IRF8-Dependent cDC1s Generate Myosin-Specific Tregs in Heart-Draining Lymph Node
(A) Depicted LNs and spleen were isolated from TCR-M acceptor Irf4fl/fl and Irf4fl/fl.Cd11cCre mice 3 days after naive TCR-M transfer. CFSE dilution and CD44 expression of donor TCR-M cells was analyzed by flow cytometry.
(B) Percentage of proliferation and CD44 expression of donor TCR-M cells in LNs and spleen from the experiment described in (A) (n = 4).
(C) Percentage of T-bet, RoRγt, and Foxp3/CD25 expression on undivided and divided donor TCR-M cells isolated from mLN in Irf4fl/fl and Irf4fl/fl.Cd11cCre steady-state mice (n = 4).
(D) 3 days after naive TCR-M injection, depicted LNs and spleen were isolated from TCR-M acceptor Irf8fl/fl and Irf8fl/fl.Cd11cCre mice. CFSE dilution and CD44 expression of donor TCR-M cells was analyzed by flow cytometry.
(E) Percentage of proliferation and CD44 expression of donor TCR-M cells in LNs and spleen from the experiment described in (D) (n = 5).

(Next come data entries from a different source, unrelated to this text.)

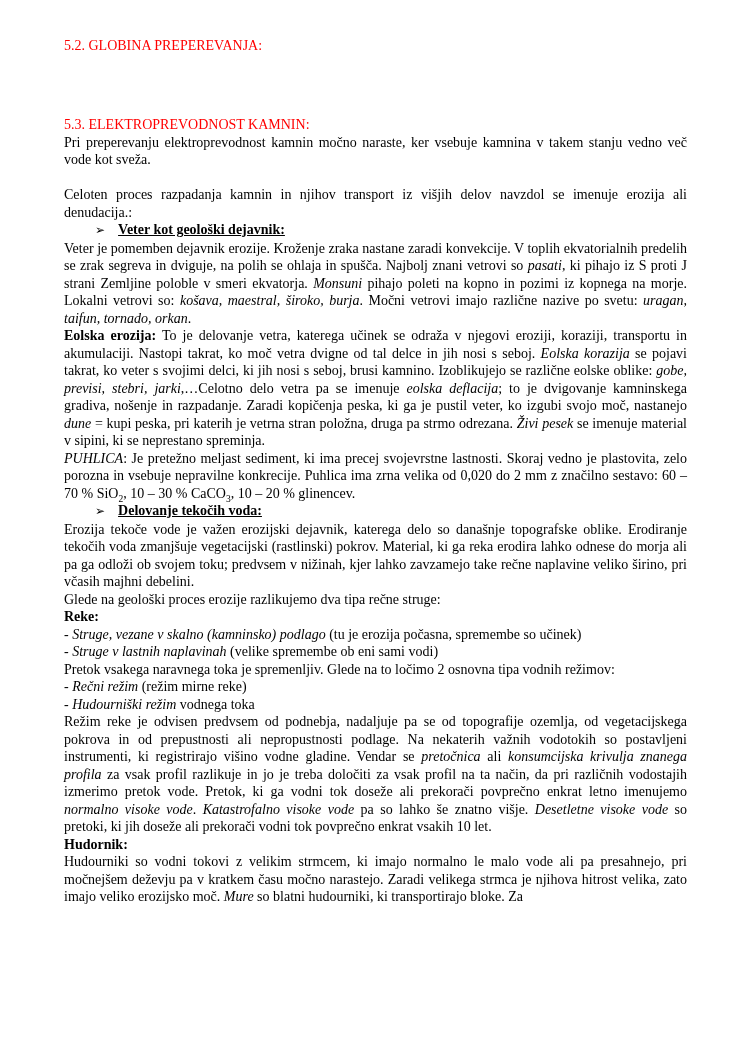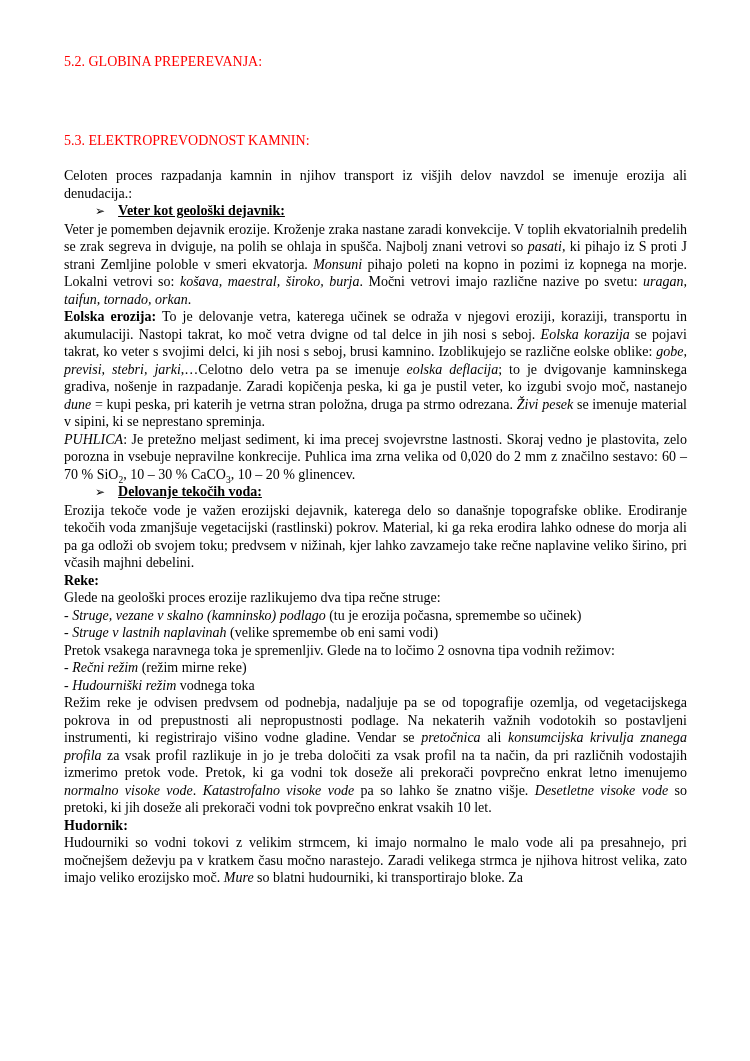--- a/index.html
+++ b/index.html
@@ -19,7 +19,7 @@
   .content {
     position: absolute;
     left: 64px;
-    top: 53px;
+    top: 37px;
     width: 623px;
     font-size: 14px;
     line-height: 17.5px;

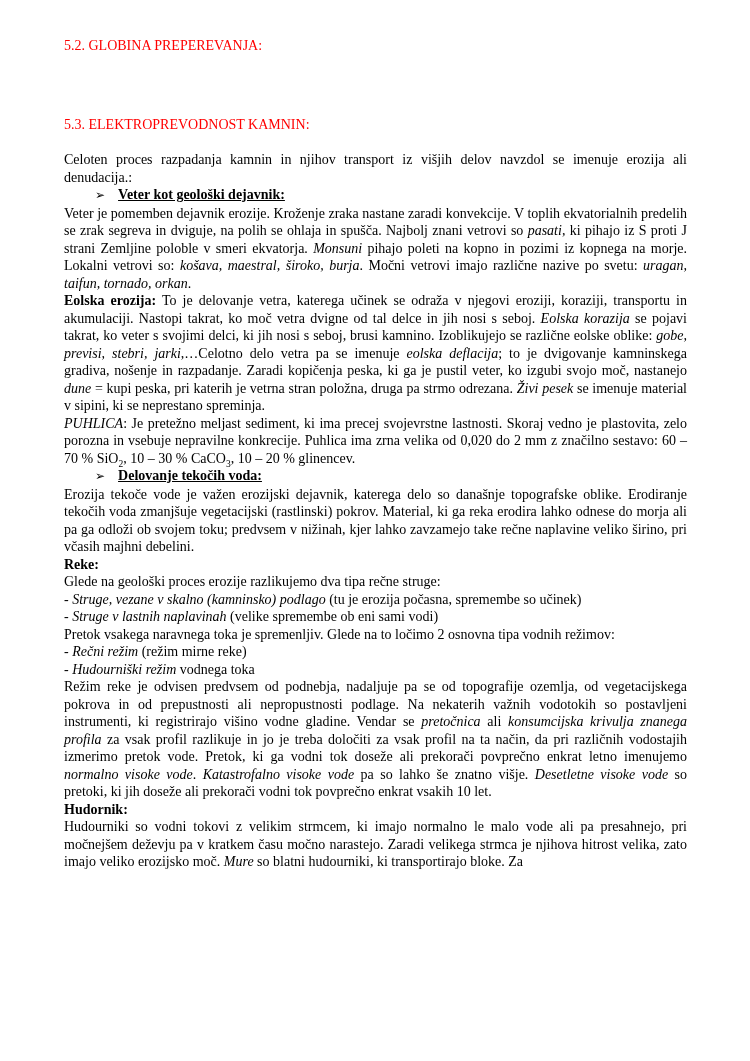--- a/index.html
+++ b/index.html
@@ -49,6 +49,7 @@
       <div class="block heading" style="color: rgb(255, 0, 0);"><span class="run">5.2. GLOBINA PREPEREVANJA:</span></div>
       <div class="block blank"></div>
       <div class="block heading" style="color: rgb(255, 0, 0); margin-top: 44px;"><span class="run">5.3. ELEKTROPREVODNOST KAMNIN:</span></div>
+      <div class="block paragraph"><span class="run">Pri preperevanju elektroprevodnost kamnin močno naraste, ker vsebuje kamnina v  takem stanju vedno več vode kot sveža.</span></div>
       <div class="block blank"></div>
       <div class="block paragraph"><span class="run">Celoten proces razpadanja kamnin in njihov transport iz višjih delov navzdol se imenuje erozija ali denudacija.:</span></div>
       <div class="block bullet"><span class="arrow">➢</span><span class="run b u">Veter kot geološki dejavnik:</span></div>

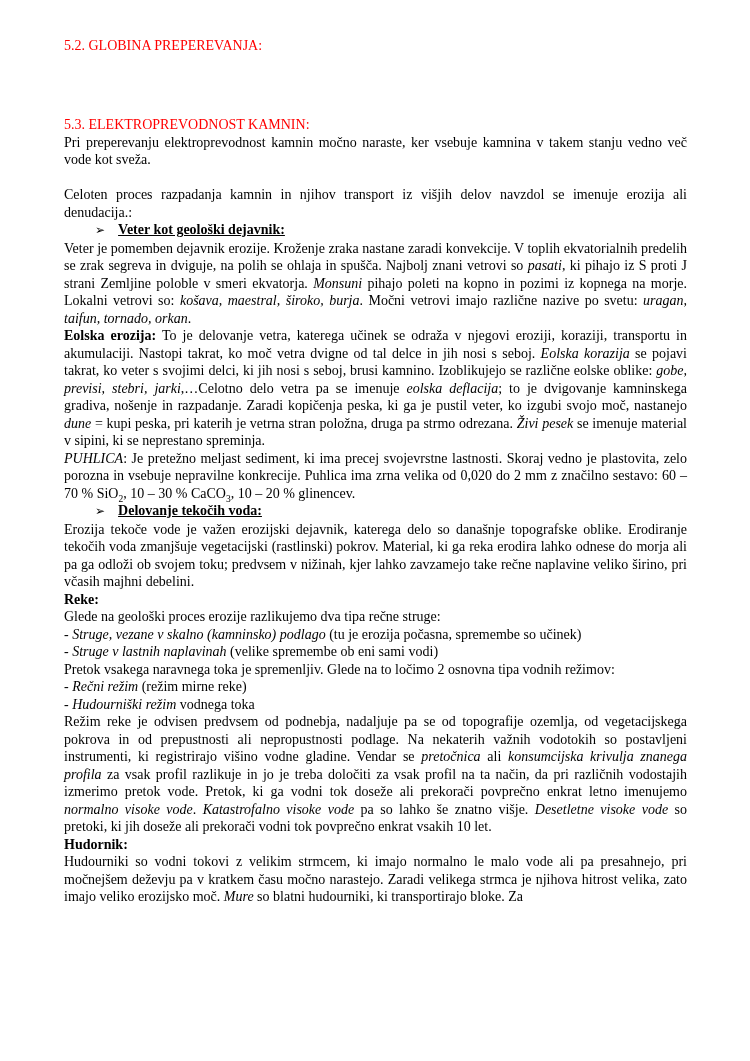--- a/index.html
+++ b/index.html
@@ -58,8 +58,8 @@
       <div class="block paragraph"><span class="run i">PUHLICA</span><span class="run">: Je pretežno meljast sediment, ki ima precej svojevrstne lastnosti. Skoraj vedno je plastovita, zelo porozna in vsebuje nepravilne konkrecije. Puhlica ima zrna velika od 0,020 do 2 mm z značilno sestavo: 60 – 70 % SiO</span><sub class="run">2</sub><span class="run">, 10 – 30 % CaCO</span><sub class="run">3</sub><span class="run">, 10 – 20 % glinencev.</span></div>
       <div class="block bullet"><span class="arrow">➢</span><span class="run b u">Delovanje tekočih voda:</span></div>
       <div class="block paragraph"><span class="run">Erozija tekoče vode je važen erozijski dejavnik, katerega delo so današnje topografske oblike. Erodiranje tekočih voda zmanjšuje vegetacijski (rastlinski) pokrov. Material, ki ga reka erodira lahko odnese do morja ali pa ga odloži ob svojem toku; predvsem v nižinah, kjer lahko zavzamejo take rečne naplavine veliko širino, pri včasih majhni debelini.</span></div>
+      <div class="block paragraph"><span class="run">Glede na geološki proces erozije razlikujemo dva tipa rečne struge:</span></div>
       <div class="block paragraph"><span class="run b">Reke:</span></div>
-      <div class="block paragraph"><span class="run">Glede na geološki proces erozije razlikujemo dva tipa rečne struge:</span></div>
       <div class="block paragraph"><span class="run">- </span><span class="run i">Struge, vezane v skalno (kamninsko) podlago</span><span class="run"> (tu je erozija počasna, spremembe so učinek)</span></div>
       <div class="block paragraph"><span class="run">- </span><span class="run i">Struge v lastnih naplavinah</span><span class="run"> (velike spremembe ob eni sami vodi)</span></div>
       <div class="block paragraph"><span class="run">Pretok vsakega naravnega toka je spremenljiv. Glede na to ločimo 2 osnovna tipa vodnih režimov:</span></div>

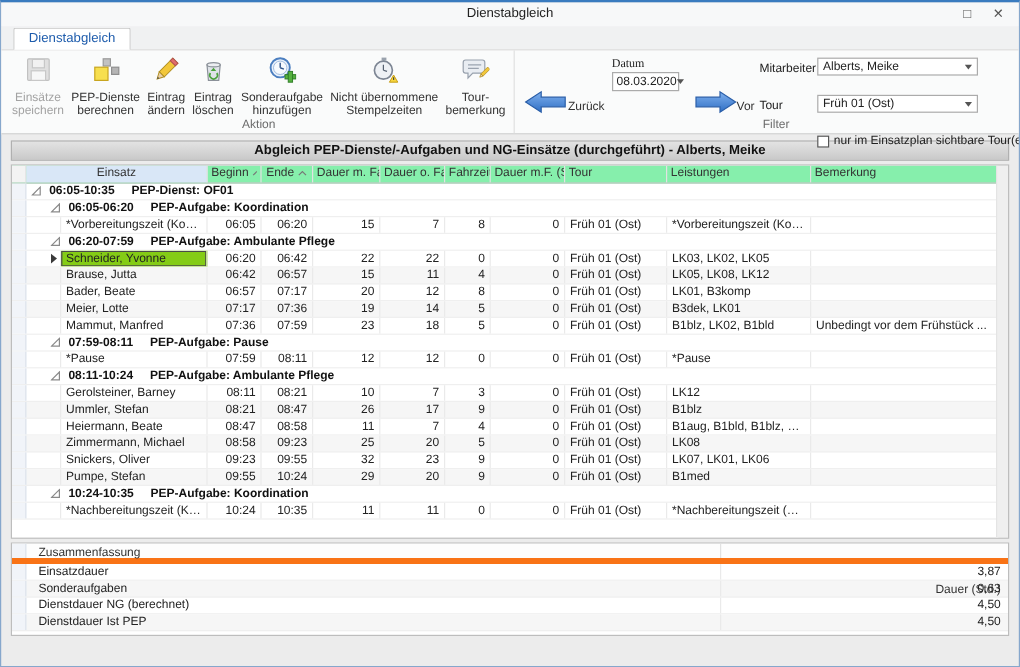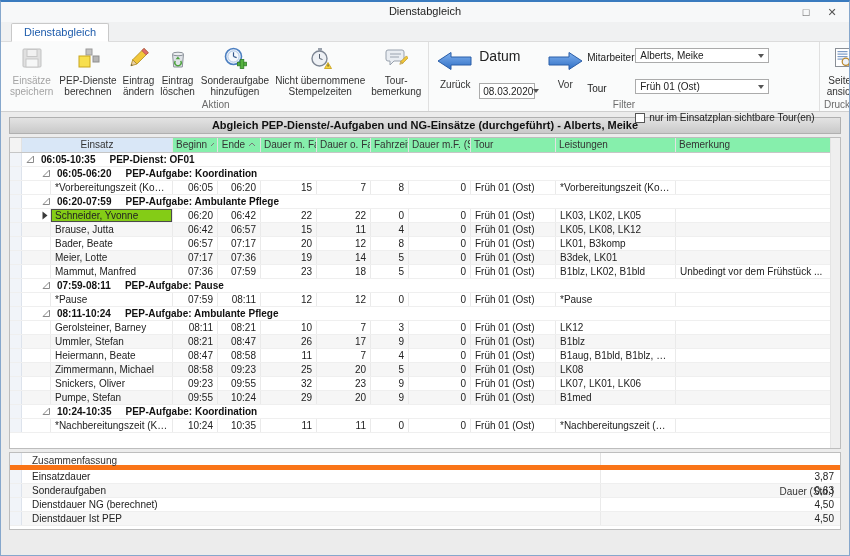--- a/index.html
+++ b/index.html
@@ -34,7 +34,7 @@
   .navcol { display:flex; flex-direction:column; align-items:center; margin:7px 4px 0 4px; }
   .navlabel { font-size:10px; color:#333; margin-top:4px; }
   .datecol { display:flex; flex-direction:column; margin:4px 8px 0 2px; }
-  .flabel { font-size:14px; margin-bottom:19px; }
+  .flabel { font-size:10px; margin-bottom:1px;font-family:Liberation Serif, serif; }
   .datefield { width:56px; height:16px; border:1px solid #ababab; background:#fff; display:flex;
                align-items:center; justify-content:space-between; font-size:10px; padding:0 3px; }
   .fieldscol { display:flex; flex-direction:column; margin-top:4px; }

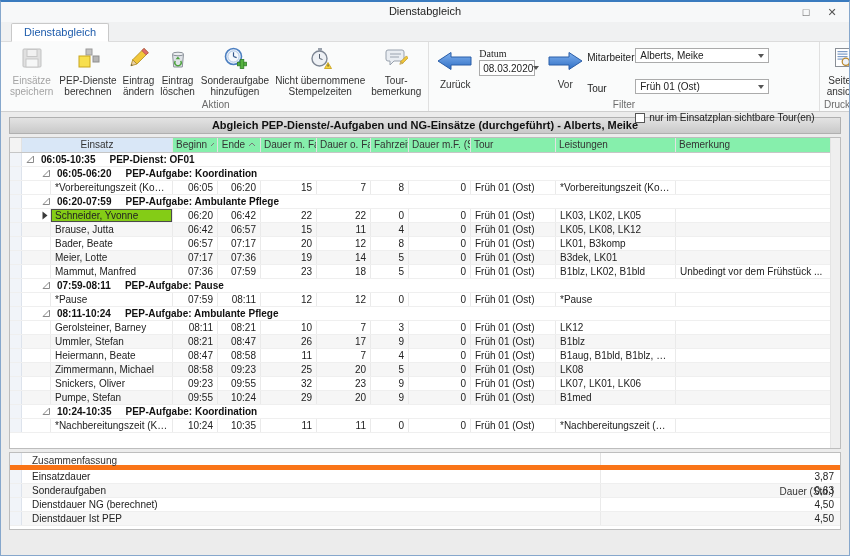--- a/index.html
+++ b/index.html
@@ -31,7 +31,7 @@
   .rbtn.disabled svg { opacity:.55; filter:grayscale(1); }
   
   .fcontent { display:flex; }
-  .navcol { display:flex; flex-direction:column; align-items:center; margin:7px 4px 0 4px; }
+  .navcol { display:flex; flex-direction:row; align-items:center; margin:7px 4px 0 4px; }
   .navlabel { font-size:10px; color:#333; margin-top:4px; }
   .datecol { display:flex; flex-direction:column; margin:4px 8px 0 2px; }
   .flabel { font-size:10px; margin-bottom:1px;font-family:Liberation Serif, serif; }

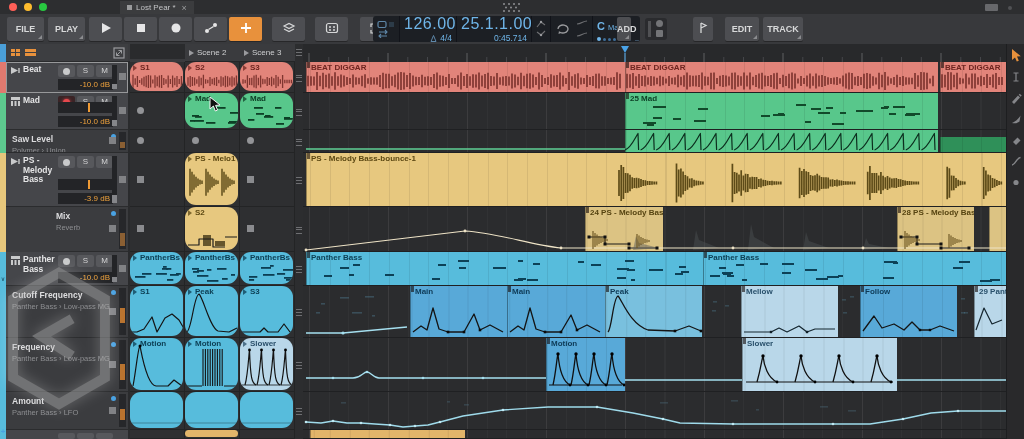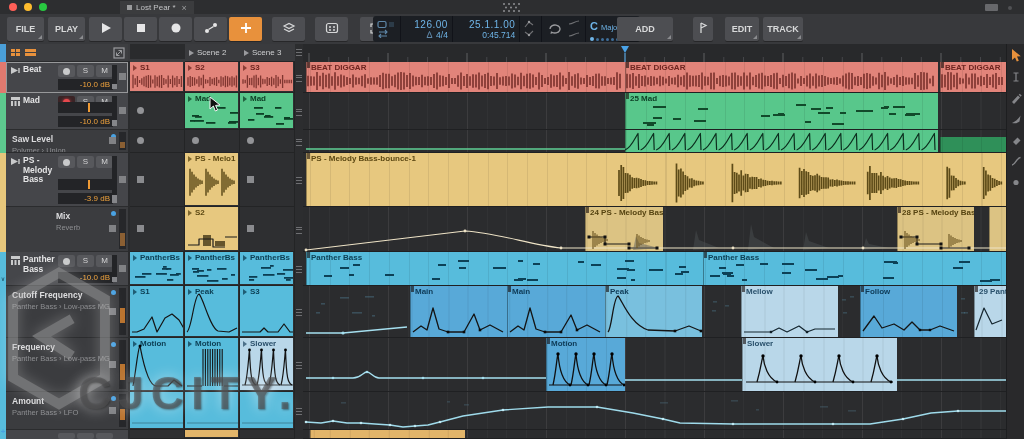--- a/index.html
+++ b/index.html
@@ -22,7 +22,7 @@
   
   .transport{position:absolute;left:373px;top:2px;width:267px;height:26px;background:#1c1f24;border-radius:3px;display:flex;color:#6fb5e8;}
   .t-sec{border-right:1px solid #111319;display:flex;flex-direction:column;justify-content:center;padding:1px 4px;}
-  .t-big{font-size:10px;text-align:right;letter-spacing:.5px;}
+  .t-big{font-size:16px;letter-spacing:.5px;}
   .t-small{font-size:8.5px;text-align:right;color:#6fb5e8;display:flex;justify-content:flex-end;gap:3px;align-items:center;}
   .t-root{font-size:11px;font-weight:bold;}
   .t-scale{font-size:7.5px;margin-left:3px;}

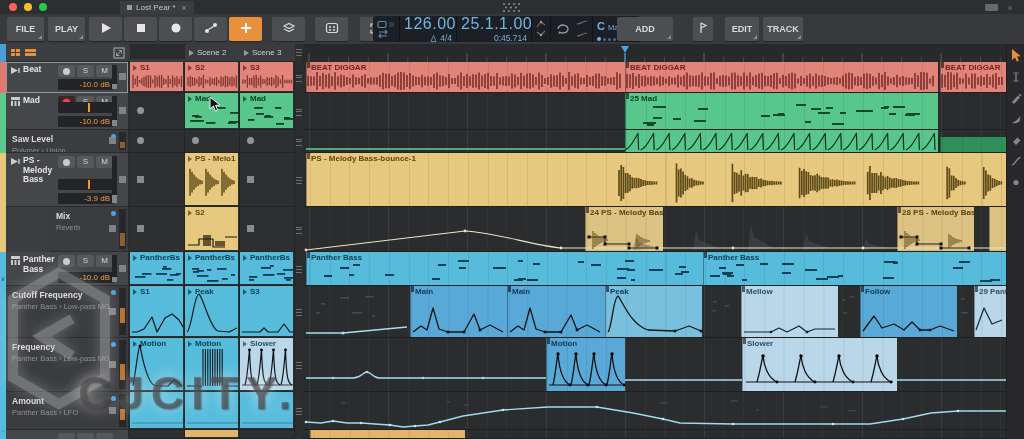--- a/index.html
+++ b/index.html
@@ -232,7 +232,7 @@
         <i class="s"></i>
       </div>
 
-    <div class="tbtn txt" style="left:617px;width:56px">ADD</div>
+    <div class="tbtn txt" style="left:617px;width:14px">ADD</div>
     <div class="tbtn" style="left:693px;width:20px"><svg width="9" height="12">
           <path d="M2,1 V11 M2,1 L7,3.5 L2,6" stroke="#d6d7d8" stroke-width="1.3" fill="none"></path>
         </svg></div>

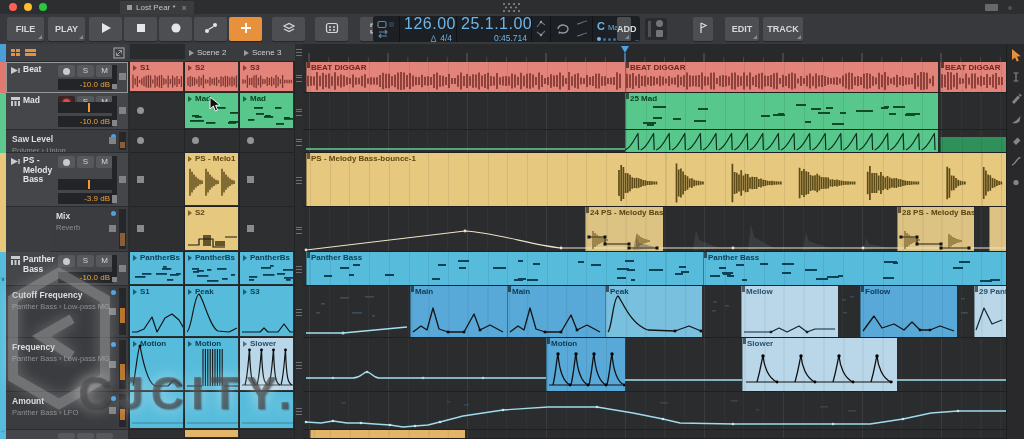--- a/index.html
+++ b/index.html
@@ -66,7 +66,7 @@
   .cell{position:absolute;background:#2e2f31;border-right:1px solid #232425;border-bottom:1px solid #232425;box-sizing:border-box;}
   .dotg{position:absolute;left:7px;top:50%;width:7px;height:7px;margin-top:-4px;border-radius:50%;background:#939497;}
   .sqg{position:absolute;left:7px;top:50%;width:7px;height:7px;margin-top:-4px;background:#8a8b8e;}
-  .lclip{position:absolute;left:0;top:0;right:1px;bottom:1px;overflow:hidden;}
+  .lclip{position:absolute;left:0;top:0;right:1px;bottom:1px;overflow:hidden;border-radius:11px;}
   .clabel{display:flex;align-items:center;gap:3px;padding:1px 0 0 3px;font-size:8px;font-weight:bold;white-space:nowrap;}
   .ctri{width:0;height:0;border-left:4.5px solid currentColor;border-top:3px solid transparent;border-bottom:3px solid transparent;opacity:.75;}
   .lclip svg,.cell svg{position:absolute;left:0;top:0;}

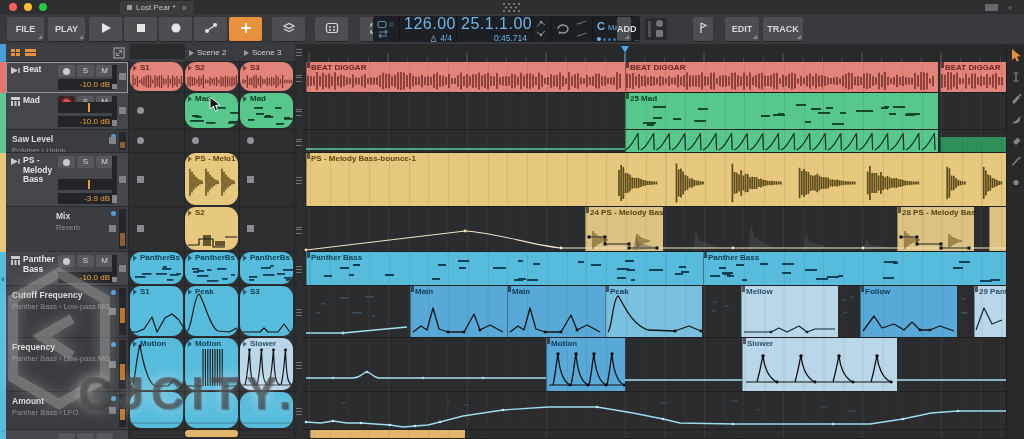--- a/index.html
+++ b/index.html
@@ -1071,7 +1071,6 @@
       <path d="M50,8 L92,32 V104 L50,128 L8,104 V32 Z" fill="none" stroke="#bdbdbd" stroke-width="9"></path>
       <path d="M62,50 L34,66 L62,84" fill="none" stroke="#bdbdbd" stroke-width="9"></path>
     </svg>
-    <span class="wm-text">CJCITY.</span>
   </div>
 
   <svg class="cursor" width="13" height="17">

(F) Percentage of T-bet, RoRγt, and Foxp3/CD25 expression on undivided and divided donor TCR-M cells isolated from mLN in Irf8fl/fl and Irf8fl/fl.Cd11cCre steady-state mice (n = 5). All data in Figure 3 represent at least three independent experiments, and bar graphs show data as mean ± SEM (∗p ≤ 0.05).